Un constat de satisfaction qui est loin d’être partagé par les leaders musulmans, lesquels dénoncent aujourd’hui une décision unilatérale en faveur du « parti des bonzes »  (JHU), directement impliqué dans la vague de violence antimusulmane qui sévit au Sri Lanka, en particulier par l’action de ses deux mouvements extrémistes le Bodu Bala Sena et le Ravana Balaya.

Malgré la déclaration modérée de son président, qui s’est contenté de relater le « compromis » accepté dimanche 11 août au soir, le Sri Lanka Muslim Council, organisation regroupant des représentants de la société civile, a vigoureusement condamné l’attaque contre la mosquée et dénoncé l’inaction de la police qui a « assisté aux faits sans bouger » et « n’a arrêté aucun des assaillants ».

Dès les premiers heures de l’attaque samedi, des centaines de policiers anti-émeutes, encadrés par l’armée ont été déployés devant la mosquée et dans le quartier. Un couvre-feu a été mis en place, qui n’a été levé que ce matin à 7 heures. Mais, dénonce le Sri Lanka Muslim Council, rien n’a été fait pour empêcher la poursuite des violences. Dès le lendemain, dimanche, des heurts se sont produits de nouveau, malgré la présence renforcée de la police.

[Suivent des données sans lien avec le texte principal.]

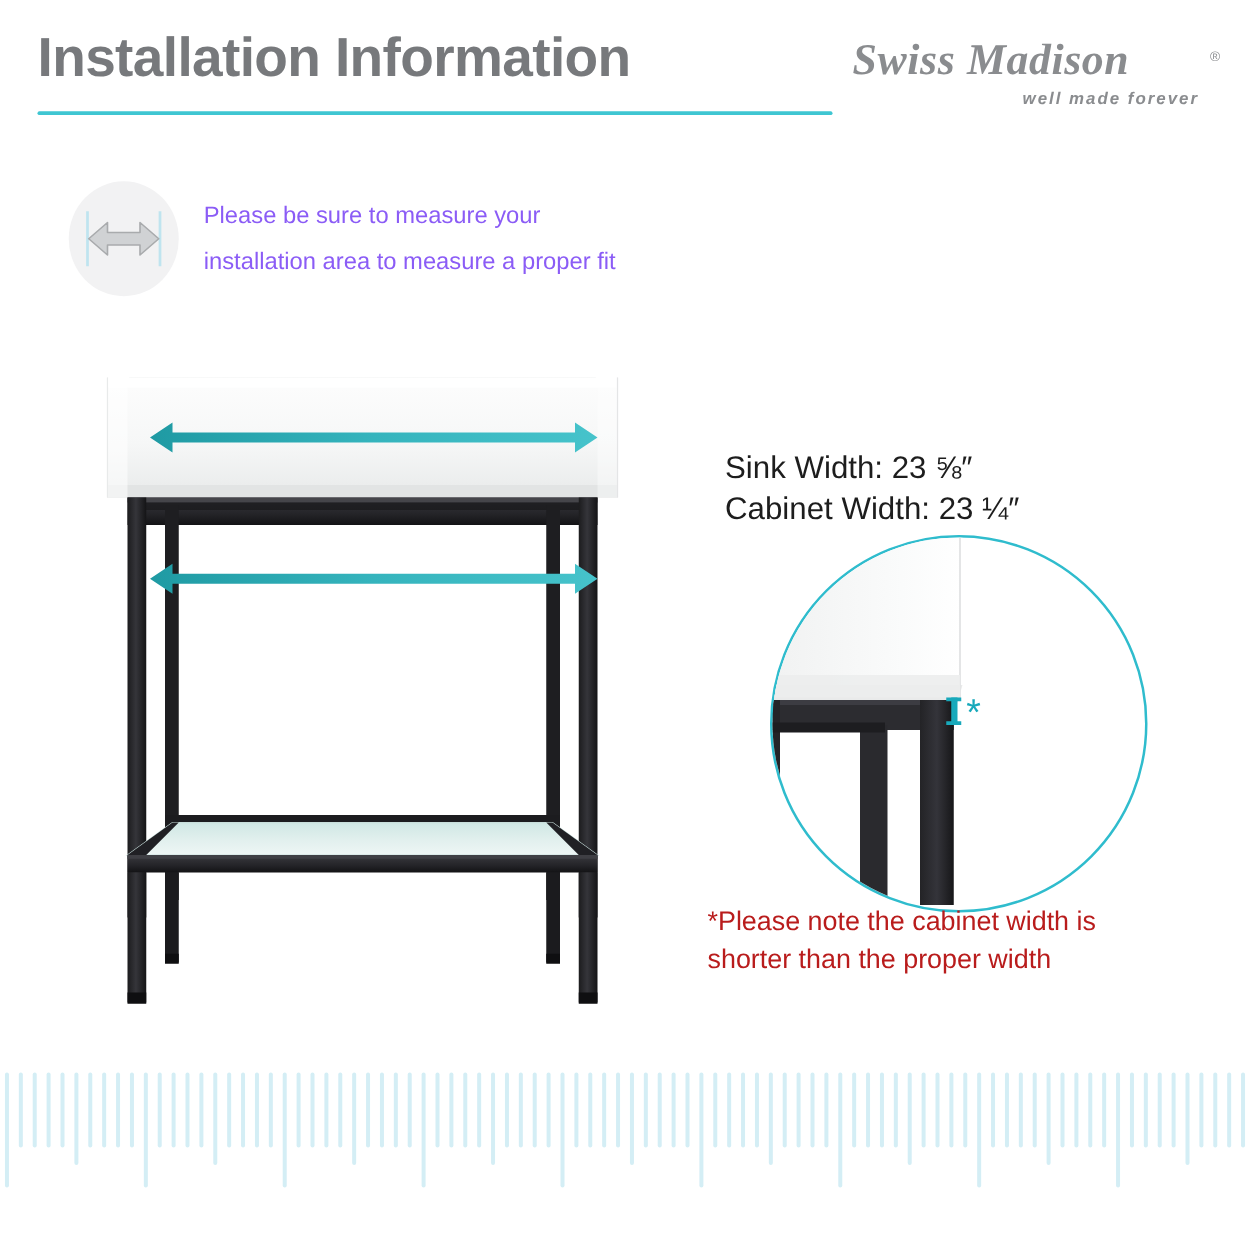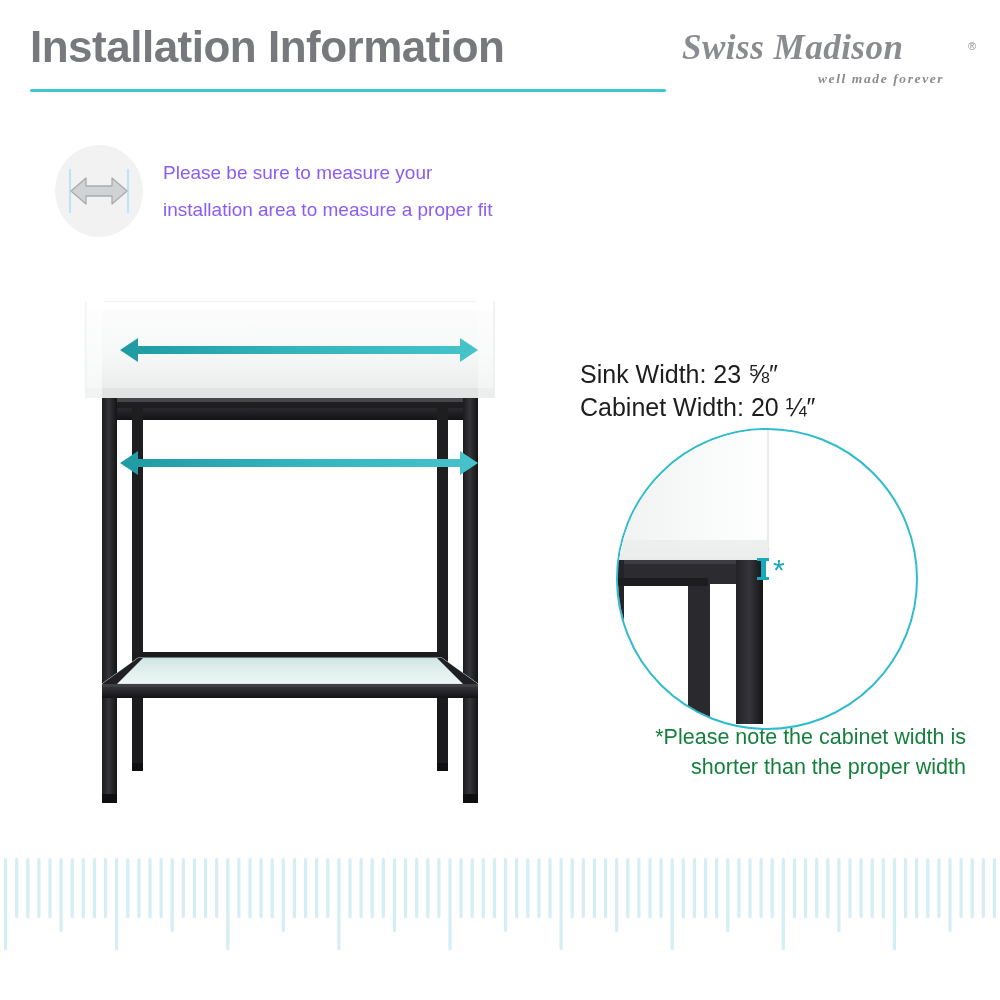--- a/index.html
+++ b/index.html
@@ -75,7 +75,7 @@
     position: absolute;
     left: 136px;
     top: 43px;
-    font-family: Liberation Serif, serif;
+    font-family: Liberation Sans, sans-serif;
     font-style: italic;
     font-weight: bold;
     font-size: 13.5px;

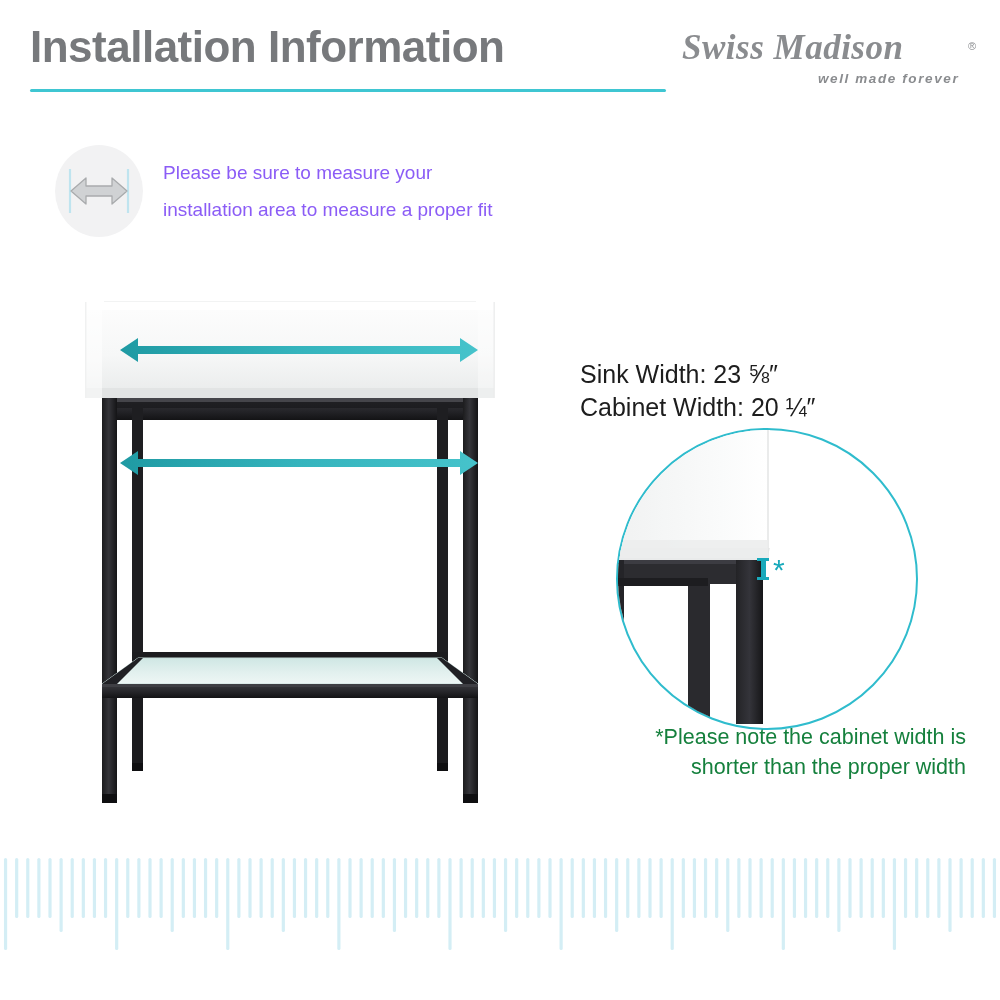--- a/index.html
+++ b/index.html
@@ -296,7 +296,7 @@
 
   <div class="dims">
     <div>Sink Width: 23 ⅝″</div>
-    <div>Cabinet Width: 20 ¼″</div>
+    <div>Cabinet Width: 23 ¼″</div>
   </div>
 
   <div class="detail-circle">

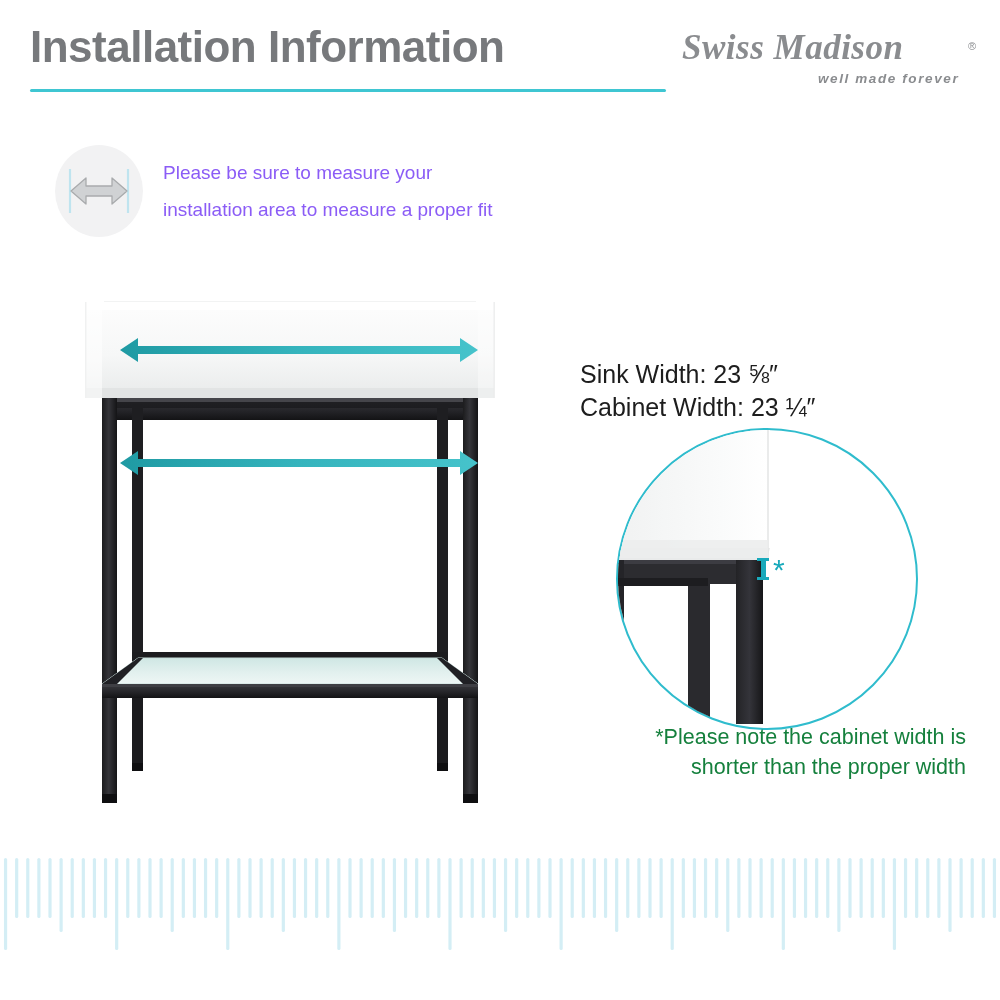--- a/index.html
+++ b/index.html
@@ -148,10 +148,10 @@
     left: 566px;
     top: 722px;
     width: 400px;
-    text-align: right;
+    text-align: left;
     font-size: 21.5px;
     line-height: 30px;
-    color: #15803d;
+    color: #b91c1c;
   }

Des vidéos provenant de caméras de surveillance ou de téléphones portables, postées sur Youtube, montrent une foule déchaînée saccageant la mosquée et les habitations musulmanes alentours, et jetant des pierres devant des forces de l’ordre impassibles. « L’attaque de la mosquée, déclare encore le Sri Lanka Muslim Council, s’est produite en présence de nombreux agents de sécurité et de police : Cette non-intervention de la police est une violation des droits des musulmans de ce pays et prépare le terrain à de nouvelles agressions ».

Les quelques responsables musulmans au pouvoir ( appartenant au parti du Sri Lanka Muslim Congress), ont à leur tour stigmatisé l’immobilisme des autorités face à la dégradation de la sécurité de la communauté musulmane, ainsi que l’absence de protection de leurs lieux de culte et ce, malgré les violences de ces derniers mois. « La population ne doit plus croire que des éléments de notre société peuvent commettre des crimes en toute impunité » a notamment déclaré le ministre de la Justice Rauf Hakeem, dans des propos rapportés par la chaîne de télévision indienne NDTV.

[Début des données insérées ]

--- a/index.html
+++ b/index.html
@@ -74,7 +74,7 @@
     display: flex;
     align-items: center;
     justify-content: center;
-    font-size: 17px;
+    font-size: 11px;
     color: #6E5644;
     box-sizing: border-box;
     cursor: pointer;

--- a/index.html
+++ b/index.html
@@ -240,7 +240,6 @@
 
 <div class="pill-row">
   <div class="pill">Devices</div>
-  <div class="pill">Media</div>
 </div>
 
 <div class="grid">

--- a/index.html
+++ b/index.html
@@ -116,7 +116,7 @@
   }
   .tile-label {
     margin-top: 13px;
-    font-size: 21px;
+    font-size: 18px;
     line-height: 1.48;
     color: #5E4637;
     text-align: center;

Cette dernière attaque s’inscrit dans le cadre d’une vague de violence à l’encontre des minorités religieuses (chrétiennes, hindoues, musulmanes), qui va croissant au Sri Lanka dont la population est très majoritairement bouddhiste.

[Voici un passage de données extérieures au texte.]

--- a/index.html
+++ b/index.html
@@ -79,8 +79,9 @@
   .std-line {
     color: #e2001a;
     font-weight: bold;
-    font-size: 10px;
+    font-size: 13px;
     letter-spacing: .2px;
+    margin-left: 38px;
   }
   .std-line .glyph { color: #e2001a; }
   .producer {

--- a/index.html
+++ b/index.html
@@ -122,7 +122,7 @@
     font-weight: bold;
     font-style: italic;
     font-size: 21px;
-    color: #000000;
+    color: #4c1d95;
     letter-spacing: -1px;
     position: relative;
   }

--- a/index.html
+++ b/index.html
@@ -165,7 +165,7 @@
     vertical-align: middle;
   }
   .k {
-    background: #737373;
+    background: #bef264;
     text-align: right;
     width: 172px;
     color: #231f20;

La communauté musulmane, la plus ciblée aujourd’hui par le « parti des bonzes », a subi successivement ces derniers mois, de violentes manifestations contre la certification halal des produits alimentaires, suivies d’attaques comme celles de mars à Colombo où des magasins tenus par des musulmans ont été pillés et incendiés, puis d’ émeutes en mai contre l’abattage du bétail selon le rite islamique et enfin de l’attaque en juin dernier d’un centre musulman dont les bouddhistes exigeaient la fermeture.

Dimanche 11 août, les responsables de l’Alliance interreligieuse pour l’Unité nationale (Iranu), qui rassemble des leaders bouddhistes, chrétiens et musulmans, ont accusé des « politiciens frustrés et ennemis de la paix » d’attiser la haine, et ont appelé les « hommes de bonne volonté » à ne pas participer à la destruction de leur société, rapporte le Lanka Times d’aujourd’hui.

L’ambassade américaine au Sri Lanka a publié quant à elle ce matin une déclaration dans laquelle elle a fait part de « sa grande préoccupation » concernant les dernières violences « commises à l’encontre de la communauté musulmane », et demandé au gouvernement de veiller au maintien de la liberté religieuse garantie par la constitution du pays.